Bacterial burden in the organs of mice upon intraperitoneal injection with 10⁴ or 10⁵ CFUs of SGH04, NUH27 and NUH29. Each dot represents one infected mouse, whose liver, spleen and lungs were harvested 24 hours post-infection. Tissue homogenates that yielded no colonies were plotted with the value 10 CFU/g, which is the approximate limit of detection. The upper limit of quantification is 10⁸ CFU/g.

Figure 5. Incidence of extraintestinal infection was not significantly different between obese/glucose intolerant mice and healthy mice upon oral inoculation with hvKP K1.
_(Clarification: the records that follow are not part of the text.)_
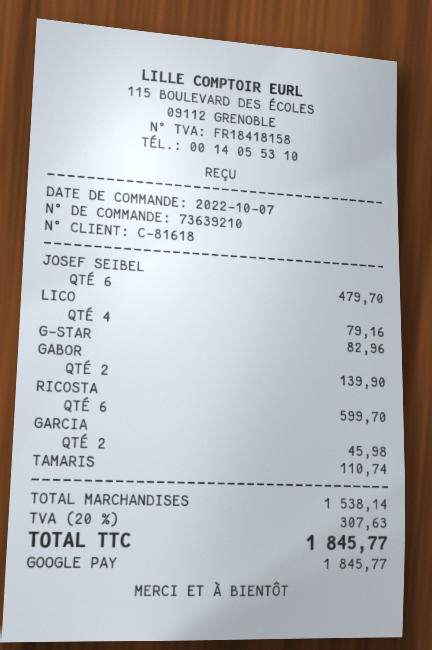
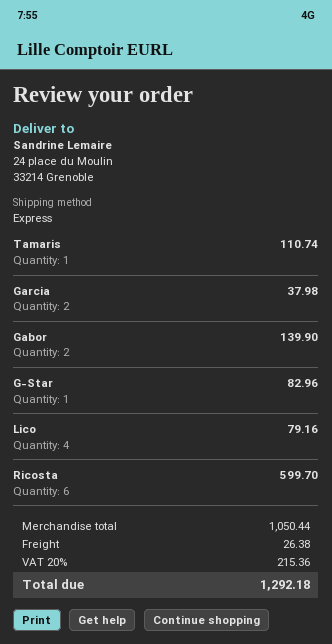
JOSEF SEIBEL: 6 for 479.70 -> none
GARCIA: 2 for 45.98 -> 2 for 37.98
subtotal: 1538.14 -> 1050.44
shipping: none -> 26.38
tax: 20% = 307.63 -> 20% = 215.36
total: 1845.77 -> 1292.18

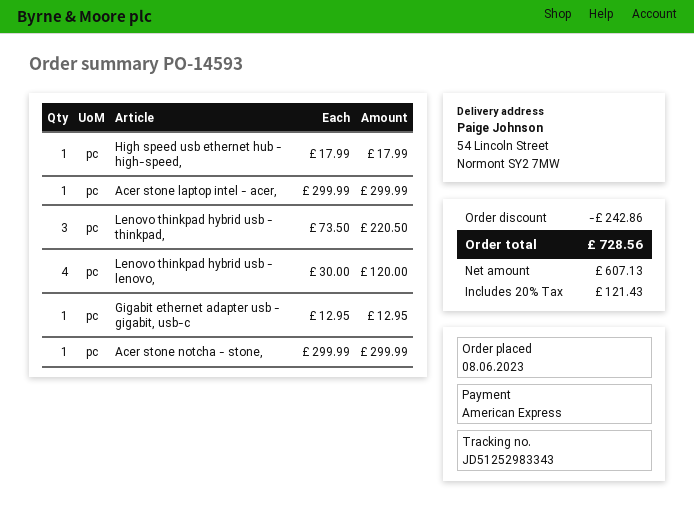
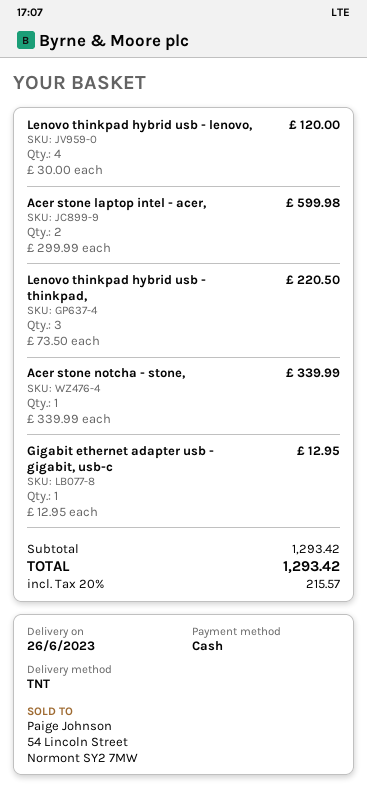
payment method: American Express -> cash
High speed usb ethernet hub - high-speed,: 1 x 17.99 = 17.99 -> none
Acer stone laptop intel - acer,: 1 x 299.99 = 299.99 -> 2 x 299.99 = 599.98
Acer stone notcha - stone,: 1 x 299.99 = 299.99 -> 1 x 339.99 = 339.99
discount: 242.86 -> none
tax: 20% = 121.43 -> 20% = 215.57
total: 728.56 -> 1293.42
Data in (a–c) are means ± SEM. (a) Weight of mice fed a SCD or HFD over a course of 19 weeks. Ampicillin treatment between weeks 16 to 19 did not alter body mass. (b) Plasma glucose concentrations during the OGTT following 6 hours of fasting in mice fed a SCD or HFD for 16 weeks. Percentage change from basal (fasting glucose level at 0 min) in SCD-fed mice: 15 min = + 107.6% ± 10.0, 30 min = + 64.0% ± 6.3, 60 min = 26.7% ± 5.5, 120 min = + 1.1% ± 5.3. Percentage change from basal in HFD-fed mice: 15 min = + 121.2% ± 15.8, 30 min = + 88.8% ± 12.3, 60 min = 54.9% ± 8.8, 120 min = + 28.5% ± 5.4. Glucose elimination is significantly faster in SCD-fed than HFD-fed mice (P = 0.012 and 0.003 by Student’s t test, when comparing percentage change at 0–60 minutes and 0–120 minutes, respectively). (c) Area under the curve for glucose in (b), calculated using the trapezoidal rule. (d) Bacterial burden in the extraintestinal organs of SCD-fed (healthy) and HFD-fed (obese/glucose intolerant) mice that were treated with ampicillin or not, upon oral infection with 10⁸ CFUs of the K1 strain SGH04. Each dot represents one infected mouse, whose liver and spleen were harvested 72 hours post-infection. Horizontal bars indicate geometric means. Tissue homogenates that yielded no colonies were plotted with the value 10 CFU/g, which is the approximate limit of detection.